WORK TO BE COMPLETED
Down to the last line, reproduce the data that follows, but skip the pictures.

Image comparison data
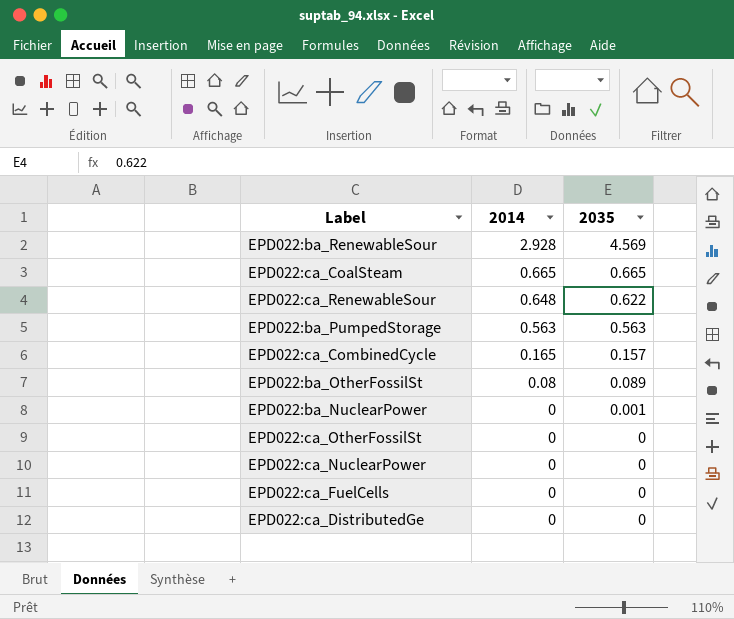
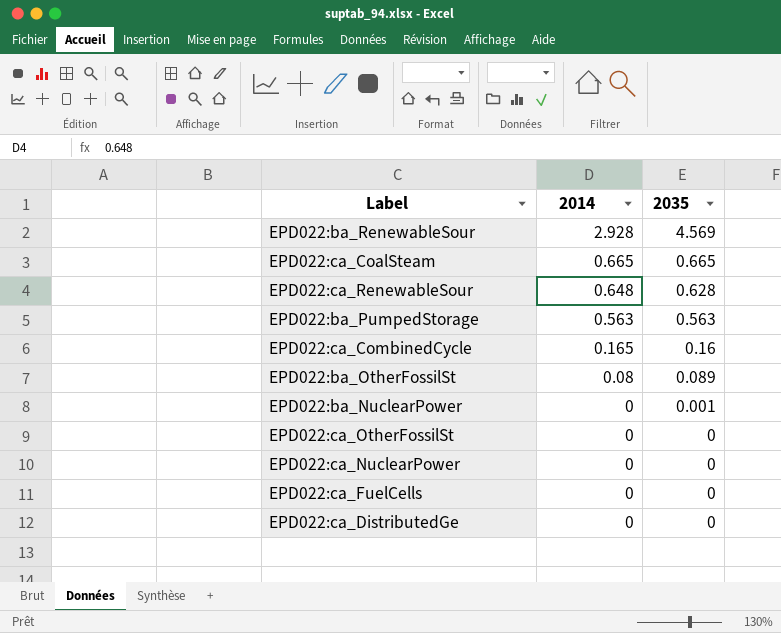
EPD022:ca_RenewableSour | 2035: 0.622 -> 0.628
EPD022:ca_CombinedCycle | 2035: 0.157 -> 0.16

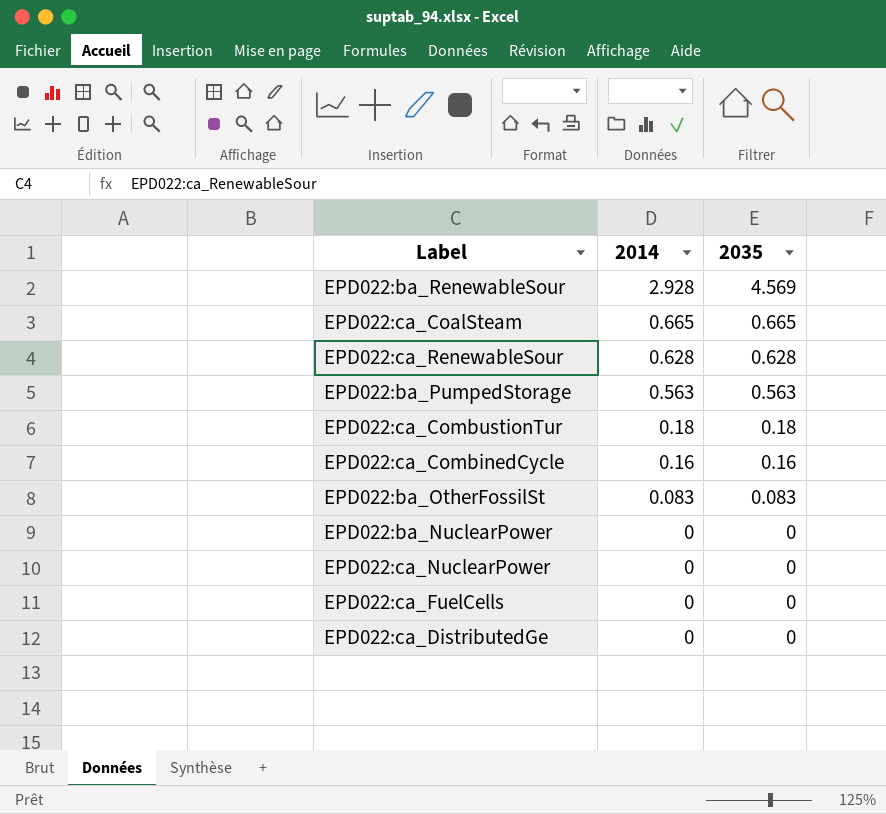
row EPD022:ca_OtherFossilSt: 0 | 0 -> none
EPD022:ca_RenewableSour | 2014: 0.648 -> 0.628
row EPD022:ca_CombustionTur: none -> 0.18 | 0.18
EPD022:ca_CombinedCycle | 2014: 0.165 -> 0.16
EPD022:ba_OtherFossilSt | 2014: 0.08 -> 0.083
EPD022:ba_OtherFossilSt | 2035: 0.089 -> 0.083
EPD022:ba_NuclearPower | 2035: 0.001 -> 0

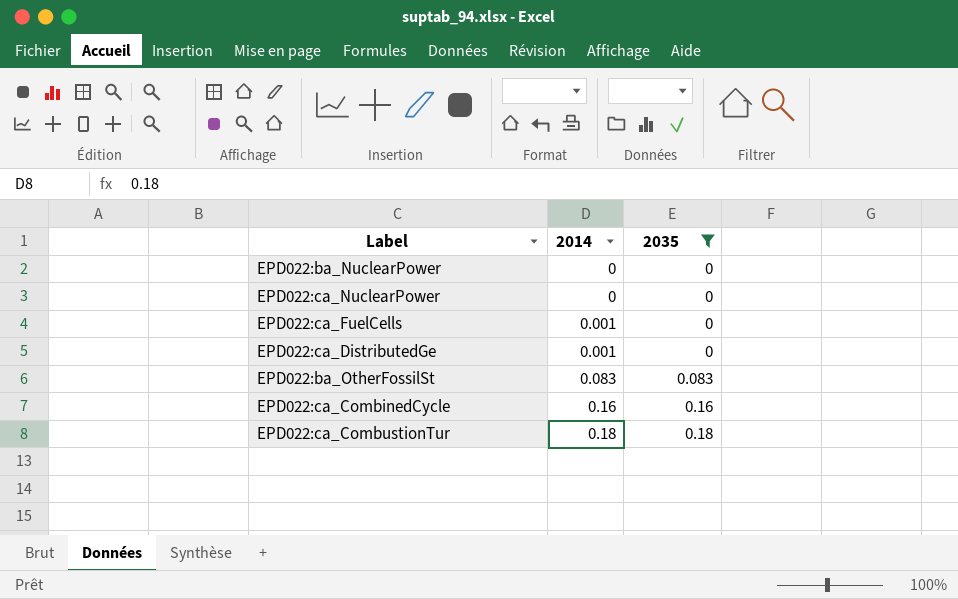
filter: none -> 2035 <= 0.18
row order: 2014 descending -> 2014 ascending
EPD022:ca_FuelCells | 2014: 0 -> 0.001
EPD022:ca_DistributedGe | 2014: 0 -> 0.001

ANSWER AREA
EPD022:ca_RenewableSour | 2035: 0.622 -> 0.628
EPD022:ca_CombinedCycle | 2035: 0.157 -> 0.16

row EPD022:ca_OtherFossilSt: 0 | 0 -> none
EPD022:ca_RenewableSour | 2014: 0.648 -> 0.628
row EPD022:ca_CombustionTur: none -> 0.18 | 0.18
EPD022:ca_CombinedCycle | 2014: 0.165 -> 0.16
EPD022:ba_OtherFossilSt | 2014: 0.08 -> 0.083
EPD022:ba_OtherFossilSt | 2035: 0.089 -> 0.083
EPD022:ba_NuclearPower | 2035: 0.001 -> 0

filter: none -> 2035 <= 0.18
row order: 2014 descending -> 2014 ascending
EPD022:ca_FuelCells | 2014: 0 -> 0.001
EPD022:ca_DistributedGe | 2014: 0 -> 0.001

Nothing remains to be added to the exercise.